Laura Ramsey played best friend Stacy. She was best known for starring in the 2006 Renny Harlin thriller The Covenant. Jonathan Tucker played the role of Jeff, Amy’s boyfriend. When shooting commenced Tucker had recently completed work on The Black Donnellys, an ill-fated TV drama created by Oscar-winner Paul Haggis (Crash). Shawn Ashmore played Stacy’s boyfriend Eric. A successful child actor like Jena Malone, Ashmore had played the mutant superhero Iceman in the hugely successful X-Men films from 20th Century Fox. Joe Anderson rounded out the lead cast as Matthias, the German backpacker whose impulsive suggestion to visit his brother in the jungle sets the film in motion. Actually born in England, Anderson had co-starred in a number of successful films like Copying Beethoven (2006), Becoming Jane, Across the Universe and Control (all 2007).

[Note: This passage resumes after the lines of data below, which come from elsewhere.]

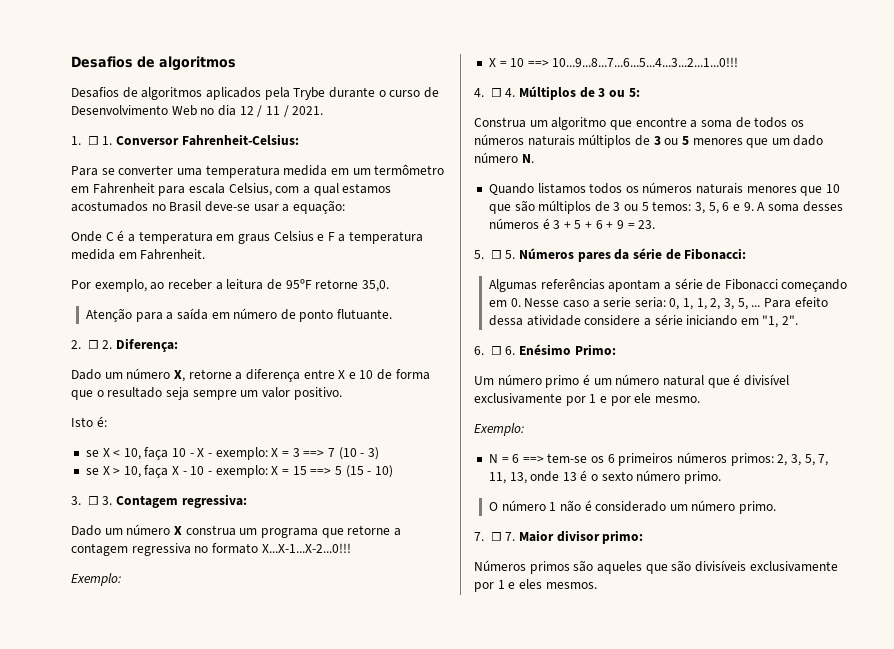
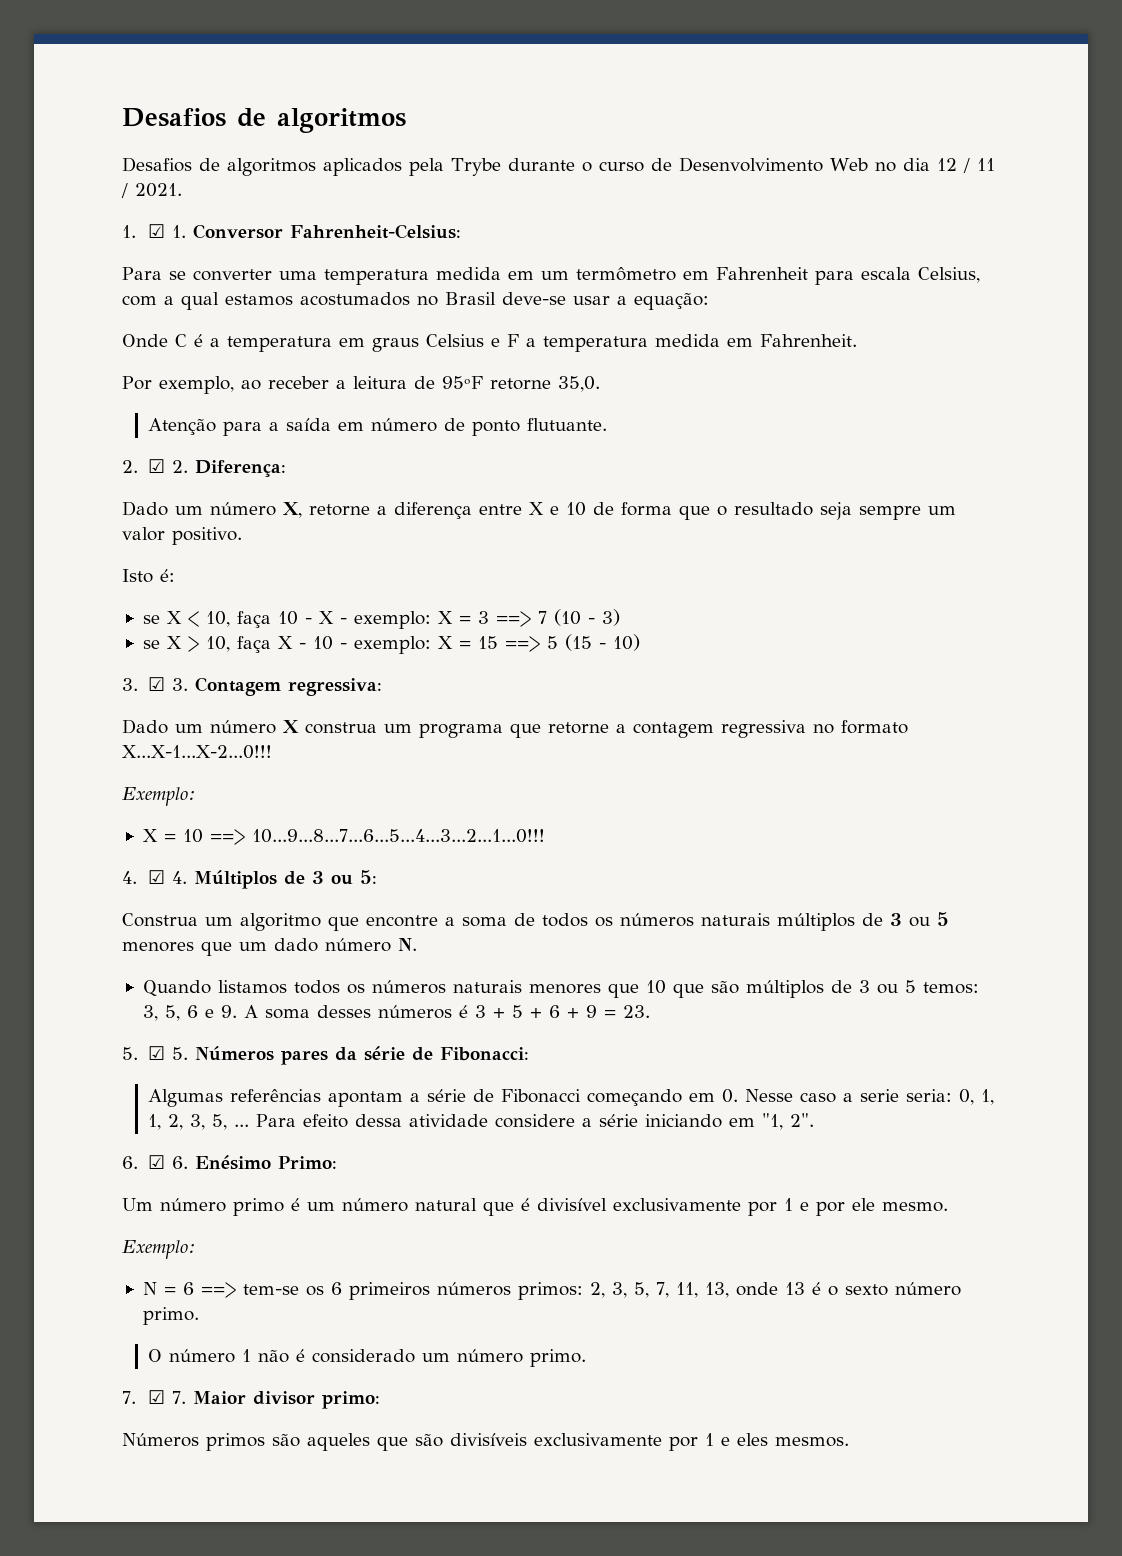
- 1. ☐ 1. Conversor Fahrenheit-Celsius:
+ 1. ☑ 1. Conversor Fahrenheit-Celsius:
- 2. ☐ 2. Diferença:
+ 2. ☑ 2. Diferença:
- 3. ☐ 3. Contagem regressiva:
+ 3. ☑ 3. Contagem regressiva:
- 4. ☐ 4. Múltiplos de 3 ou 5:
+ 4. ☑ 4. Múltiplos de 3 ou 5:
- 5. ☐ 5. Números pares da série de Fibonacci:
+ 5. ☑ 5. Números pares da série de Fibonacci:
- 6. ☐ 6. Enésimo Primo:
+ 6. ☑ 6. Enésimo Primo:
- 7. ☐ 7. Maior divisor primo:
+ 7. ☑ 7. Maior divisor primo:

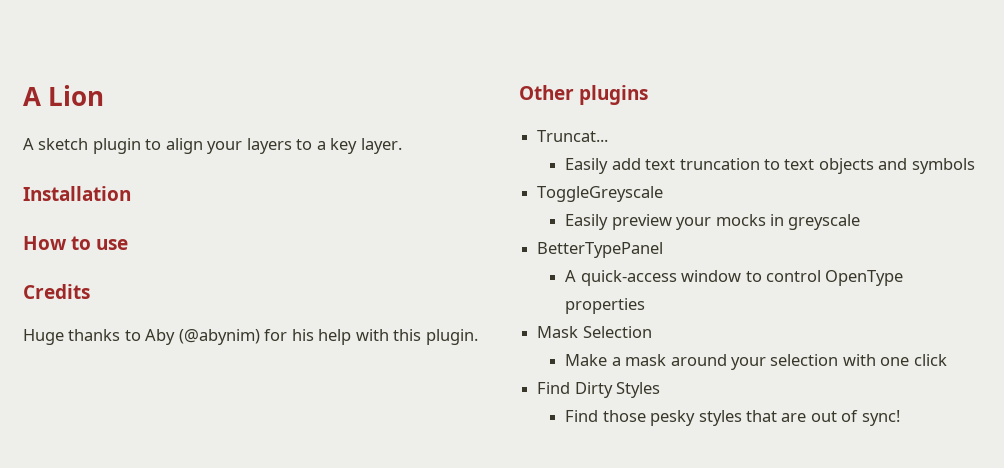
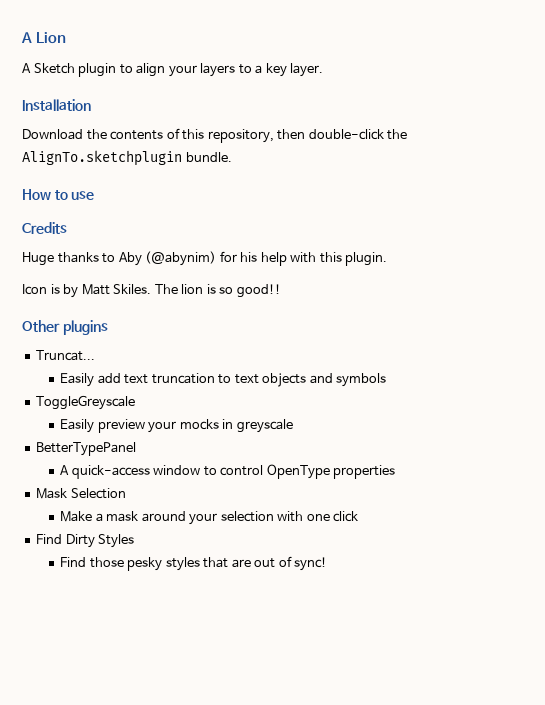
- A sketch plugin to align your layers to a key layer.
+ A Sketch plugin to align your layers to a key layer.
+ Download the contents of this repository, then double-click the AlignTo.sketchplugin bundle.
+ Icon is by Matt Skiles. The lion is so good!!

Some changes were made in the transition from book to film. The hill on which the story took place was changed to a full Mayan temple, albeit one covered in weeds and crumbling to pieces. The fates of the individual characters were also swapped around and two out of the three Greek characters were largely excised from the narrative.

Shooting The Ruins

Carter Smith was keen to shoot as much of the film as possible in practical locations, only relying on a studio shoot when filming on location would prove impossible. While the novel (and screenplay) was set near Cancun, Mexico, it was determined that Queensland, Australia, would be logistically easier, cheaper and safer than a Mexican shoot. DreamWorks negotiated with Queensland’s Pacific Film and Television Commission to secure additional funding and taxation breaks for the production.

The base of the hill and the hilltop – where the stranded tourists would spend the bulk of the movie – were actually in two completely separate locations in Springbrook National Park. While the base provided sufficient room for horseback stunts and strong visuals of a lush jungle, the top of that hill did not provide an attractive enough background of treetops. Scenes on the hilltop where therefore shot atop a completely different hill, with editing used to seamlessly link the two locations together. ‘Working on any practical set,’ explained Shawn Ashmore, ‘is far better than working on a stage with a green screen. On real locations you can see the sky, you can feel the breeze.’ [5]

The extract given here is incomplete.